The first two-thirds of “The Walk,” like much of the rest, is narrated by Joseph Gordon-Levitt, who as Petit tells the story in the man’s typically exuberant voice while perched atop the Statue of Liberty’s torch overlooking the towers. He goes back to his youth, explaining how as a boy he became entranced by circus wire-walking and undertook to teach himself the skill. His obsession led his frustrated father to toss him out of the house, and eventually took him to Papa Rudy (Ben Kingsley), a master of the art, to teach him the tricks of the trade. Going to Paris to work as a street performer, he met Annie (Charlotte Le Bon), a musician who became his girlfriend and prime helper, and after successfully managing a walk between the spires of Notre Dame Cathedral, fixated on the idea of his World Trade Center coup. Eventually he enlisted two other collaborators—photographer Jean-Louis (Clement Sibony) and Jean-Francois (aka Jeff) (Cesar Domboy), a mathematician whose English was poor and was acrophobic to boot, and the quartet was off to New York.

This portion of the film is frankly disappointing.

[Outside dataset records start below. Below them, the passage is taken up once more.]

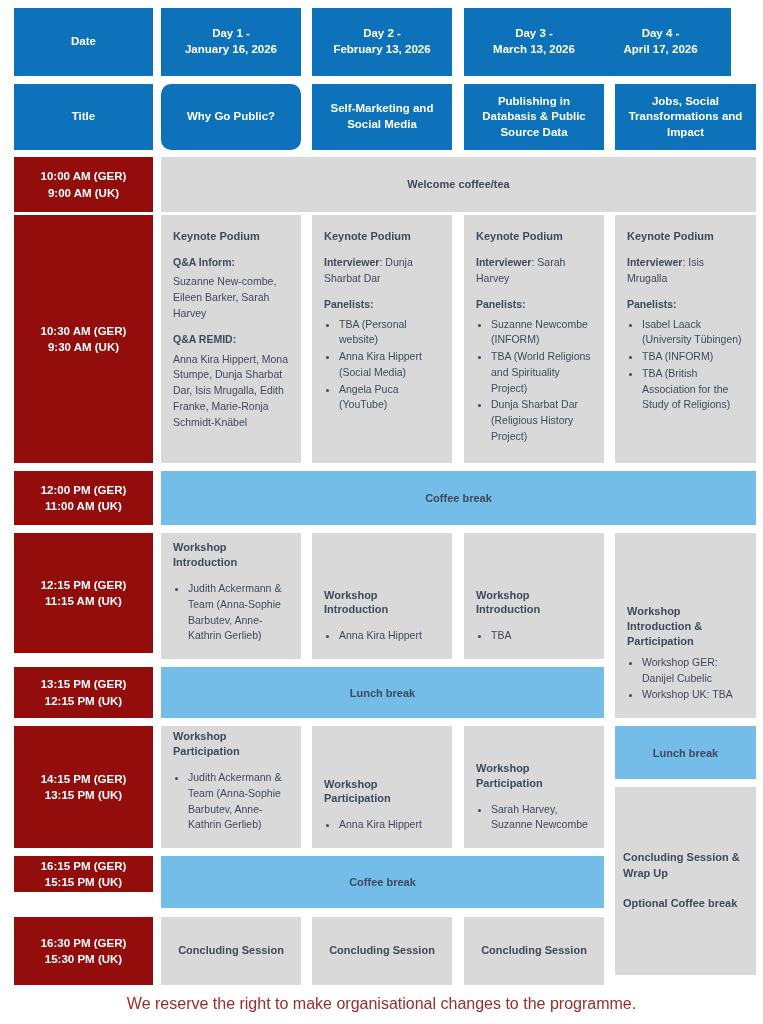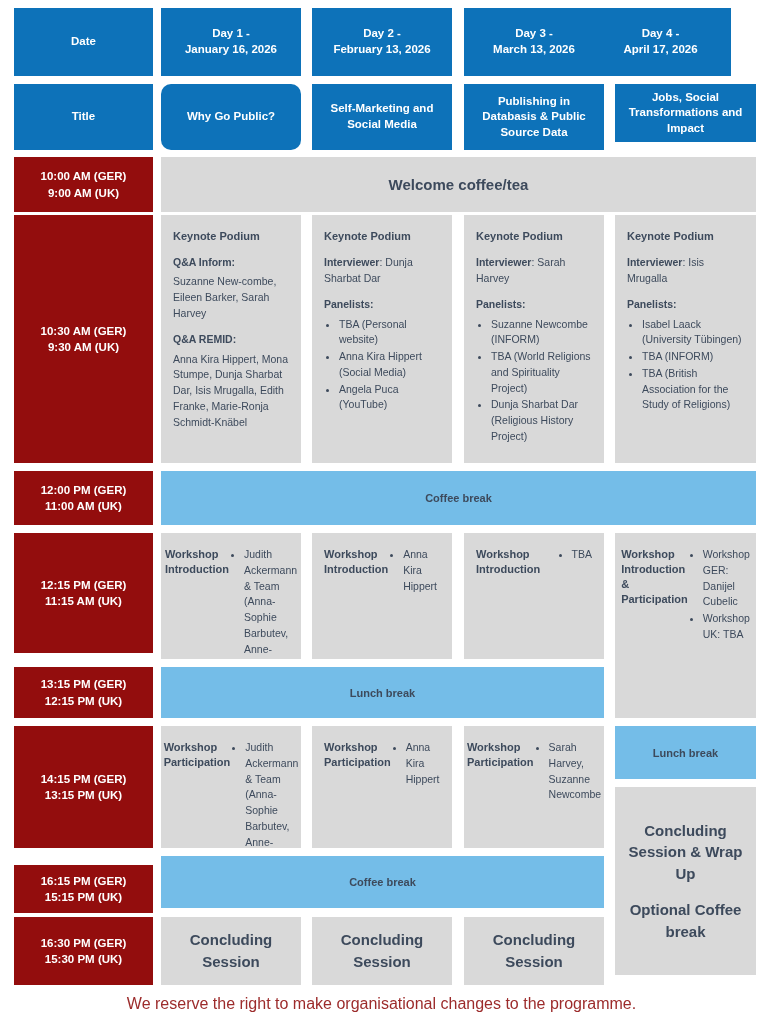"Jobs, Social Transformations and Impact" div.cell { height: 58px -> 66px }
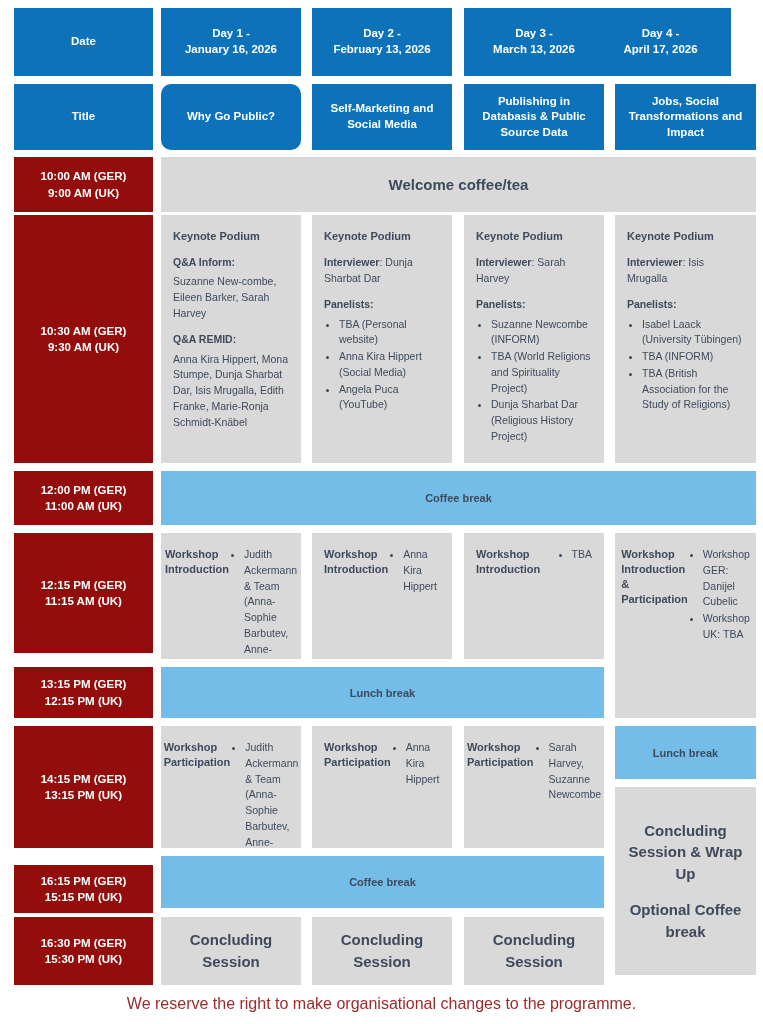"Welcome coffee/tea" .grey.centered { font-size: 15px -> 11px; text-align: center -> left }
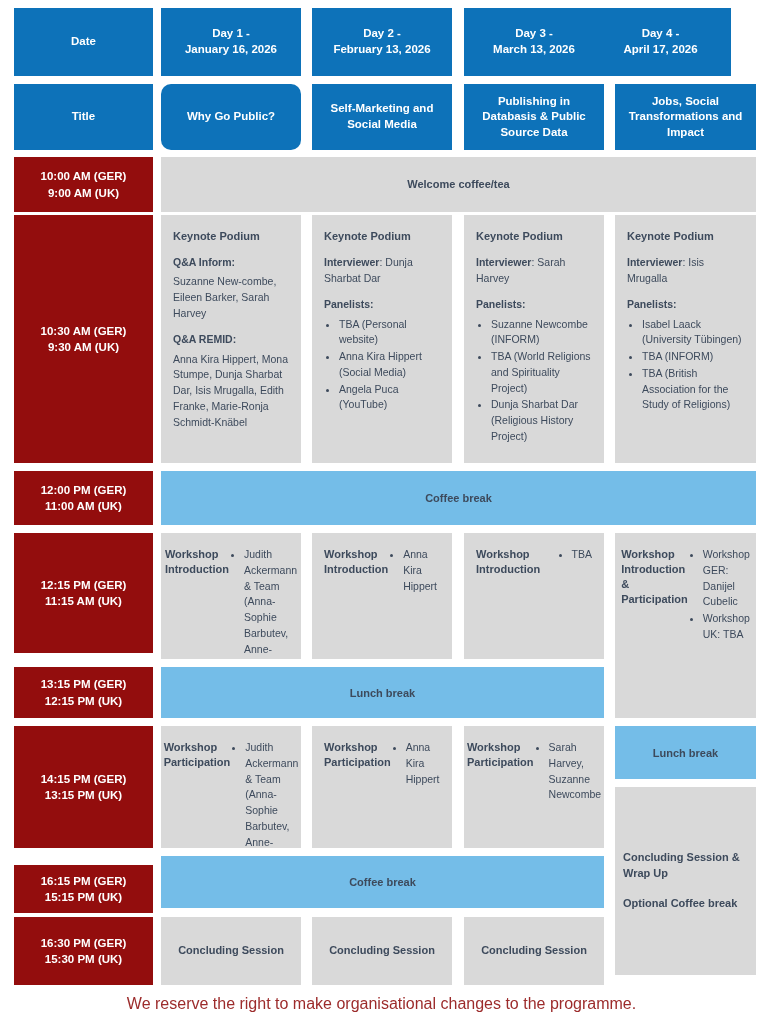"Workshop Introduction" .grey.vcenter { flex-direction: row -> column; justify-content: center -> flex-end }
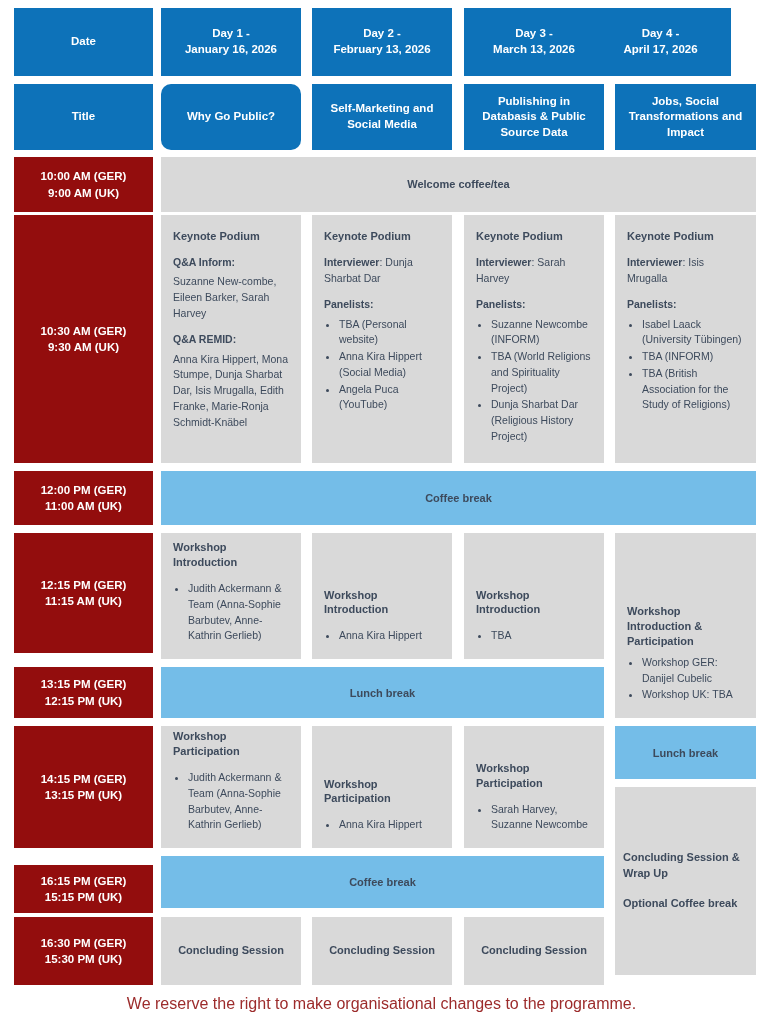"16:15 PM (GER)" div.cell { height: 48px -> 36px; margin-top: 9px -> none }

Even those who have admired Gordon-Levitt’s work in the past are likely to find his strenuously puckish take on Petit, however true to life it might be, grating at best and insufferable at worst. His French-accented English is also an irritant (though not quite as much as Kingsley’s indecipherable one). But certainly the fact that he does a mime routine at one point takes things off the charts. For this fine young actor, “The Walk”—especially in its initial stages—represents an audacious choice but a career stumble.

That’s as much Zemeckis’ fault as Gordon-Levitt’s, of course: the director-writer, never noted for his subtlety, here goes overboard in striving for whimsy and elfin charm, and the prodding of his star in that direction has an unfortunate effect. The impact is almost as negative for Kingsley, though at least he’s helped by minimal screen time and lesser expectations. The rest of the cast handle themselves more pleasantly in the French section of the picture, with Le Bon, Sibony and Domboy all coming across agreeably.

Though Gordon-Levitt remains somewhat hamstrung by the character’s flamboyance even when the action moves to New York, the movie itself takes off. Some energetic new characters are added, most notably James Badge Dale as a fast-talking electronics clerk and Scott Valentine as an insurance agent with a convenient office high on one of the towers. But they’re secondary to the narrative arc, which takes all the conspirators into the tricky business of getting their equipment up to the tower roofs, eluding security personnel in the process, and then rigging it up for the walk. In truth, Marsh extracted more suspense from these machinations despite Zemeckis’ use of special effects to generate some big moments—especially those while Philippe and Jean-Francois are trapped on a girder in an elevator shaft—and the blaring score by Alan Silvestri, which sounds as though it was composed for a 1970s heist movie. Domboy, however, really comes into his own in these scenes, though how Jeff miraculously overcomes his extreme fear of heights at this crucial moment is never really explained.

But then the action moves to the walk itself, and it proves spectacular, with the cinematography by Dariusz Wolski employing every trick in the current CGI playbook to endow those twenty minutes or so with a real sense of wonder, especially in the big screen format with its smartly-used 3D possibilities. Gordon-Levitt finally breaks free of the stiflingly chipper requirements of the part and shows the genuine physical grace he’s capable of. Unfortunately, the near-incessant narration continues and the depiction of the cops trying to coax Petit back to the ledge is often crudely stereotypical, though Silvestri’s score calms down some. Whether you consider the post-1974 epilogue, with its virtual paean to the fallen towers, appropriate recognition of a national tragedy or an attempt to play on viewers’ emotions is an open question.

So the question is whether the outstanding 30% or so of “The Walk” is enough to salvage the rest, and the opinion from this quarter is, unfortunately, no. As “Man on Wire” demonstrated, this is a great story, but Zemeckis’ film proves an overly cute retelling of it, and except for the walk itself it’s more a cinematic misstep than a triumph.